The Self-Care Wellness Cycle
Intro to Wellness
You know that feeling when you take those five extra minutes in the shower to exfoliate and shave every inch of your body to then cover it with coconut oil (or whatever cream/oil) and leave the house feeling like the Goddess of Softness? Or that feeling of freshness and achievement after hours of cleaning the house – while wearing a facemask – and everything, including your face, looks spic-and-span?The Student Health and Counseling Services at the University of California firmly believe that “wellness matters” and it really does, but we need to stop thinking that we will only achieve it through ‘instagramable’ self-care actions that require a rather than actual care for ourselves.
My favorite definition of wellness comes from The National Wellness Institute: “a conscious, self-directed and evolving process of achieving full potential.”
It means that this process might sometimes make us feel uncomfortable. In practice, it’s often about doing things that we’re not used to doing for the sake of our future selves.
Achieving Wellness
Achieving wellness is an active process of becoming aware of what your body and your mind need to have a healthy, fulfilling life. This, of course, includes making everyday choices and doing things that require a little bit more effort. These might include choosing to eat a healthier lunch or sticking to a planned budget, getting rid of toxic people (even though you might love them) or setting an alarm 10 minutes earlier to have time to jornal. In the end, it all adds up to having a more balanced way of achieving sustained happiness.
Self-care is rooted in taking responsibility for your own needs. It’s respecting yourself, your worth, and honoring the needs that come from within. Many times it’s about giving up the need to be “liked” by others in order to really love yourself.
On the other hand, there are also simpler things that make us feel proud(ish) and good about ourselves, things that make us feel like we’ve transformed into a better version of ourselves when in reality we only added an in-shower, 10-minute-long hair treatment.
Get it?
But do not underestimate it, wellness may often be seen as something we can only seek when we ‘deserve’ it, when in reality the more importance we give to self-care and wellness, the more content and connected to our essence we’ll feel and the more fulfilled we’ll be about everything else we do.
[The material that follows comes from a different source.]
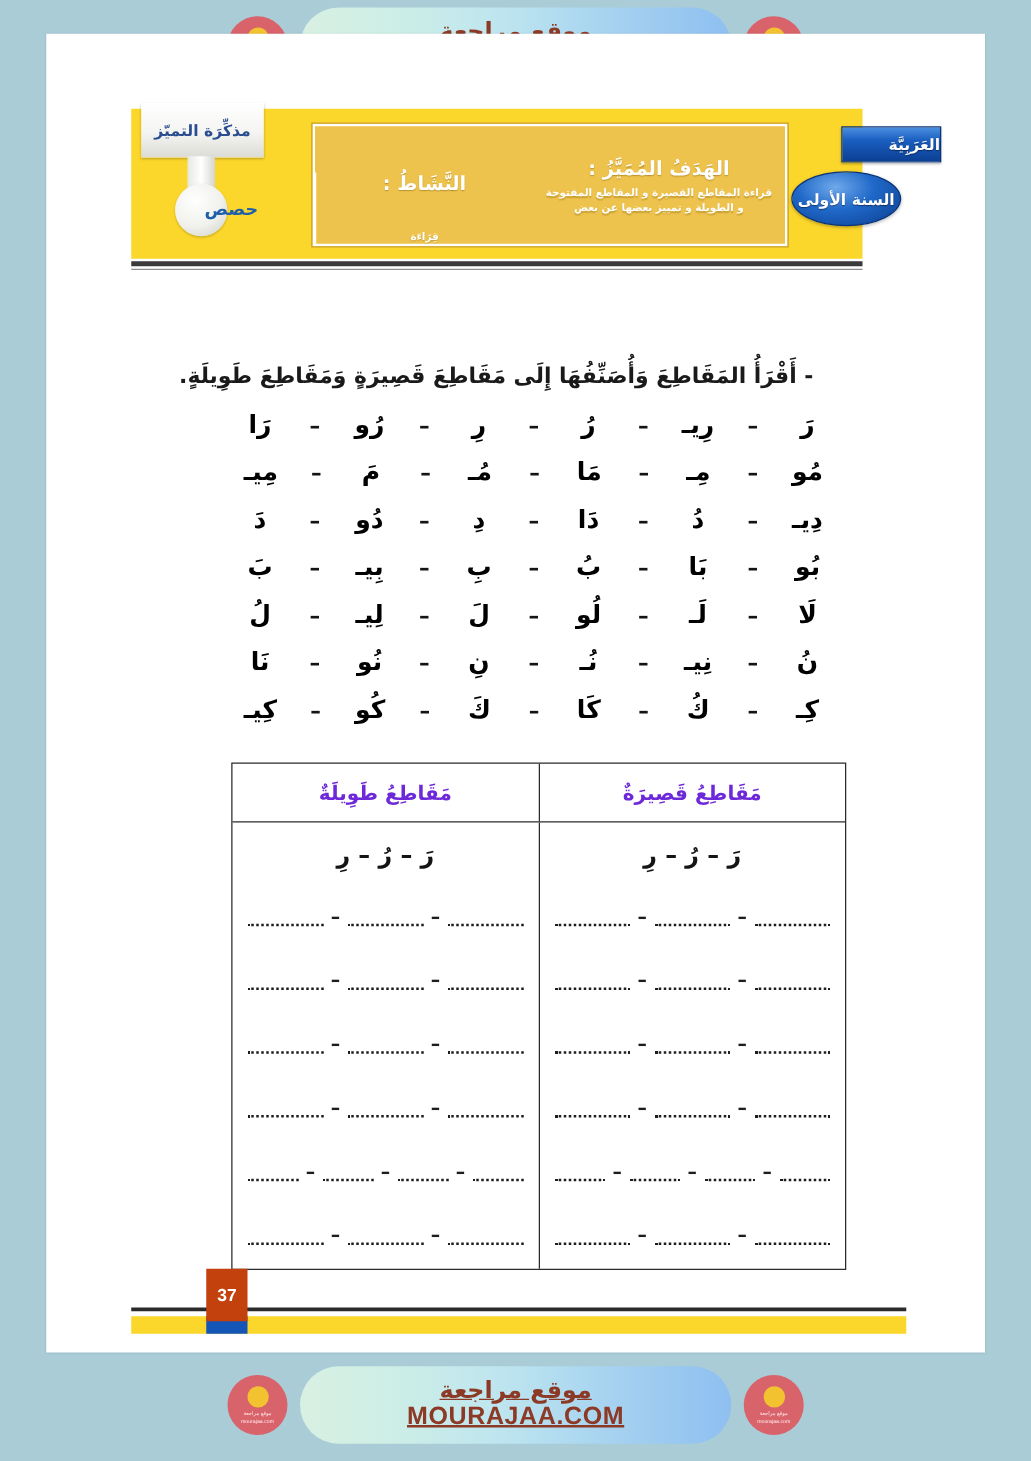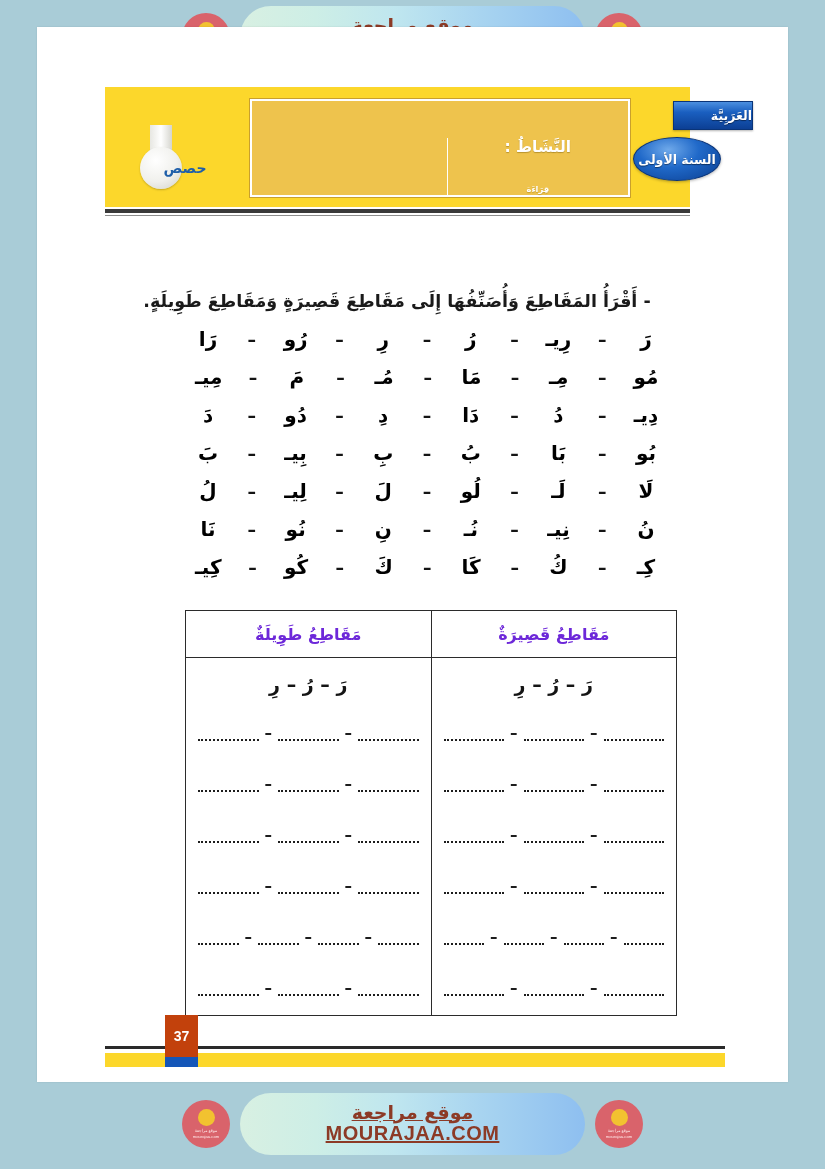"مذكِّرَة التميّز" div { html: none -> <div> <span>مذكِّرَة التميّز</span> </div> }
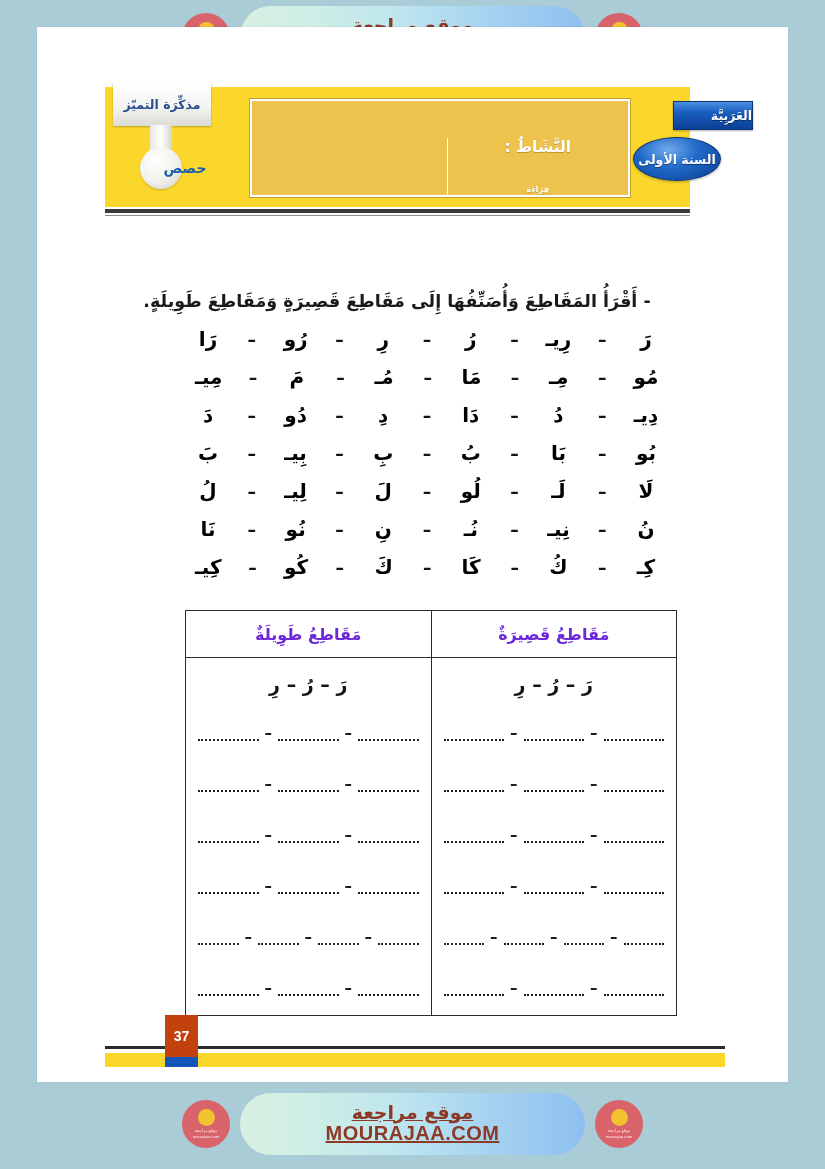"الهَدَفُ المُمَيَّزُ :" div { html: none -> <div> <div>الهَدَفُ المُمَيَّزُ :</div> <div>قراءة المقاطع القصيرة و المقاطع المفتوحة و الطويلة و تمييز بعضها عن بعض</div> </div> }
So, if self-care comes in the shape of a dreamy bath or well-organized finances, the importance of detoxifying from stress and bad habits is the first step towards assuming responsibility for the quality of our lives.
And it's not complicated
Wellness might not get us the outside approval that we unconsciously seek, but it’s an opportunity to connect to our self and to be free from the burden of meeting other peoples’ expectations.
This, my dear friends, is the feeling of wellness: comfort, satisfaction, and self-love. It all starts with the conscious decision to shape a healthy life and keeping at it EVERY. SINGLE. DAY.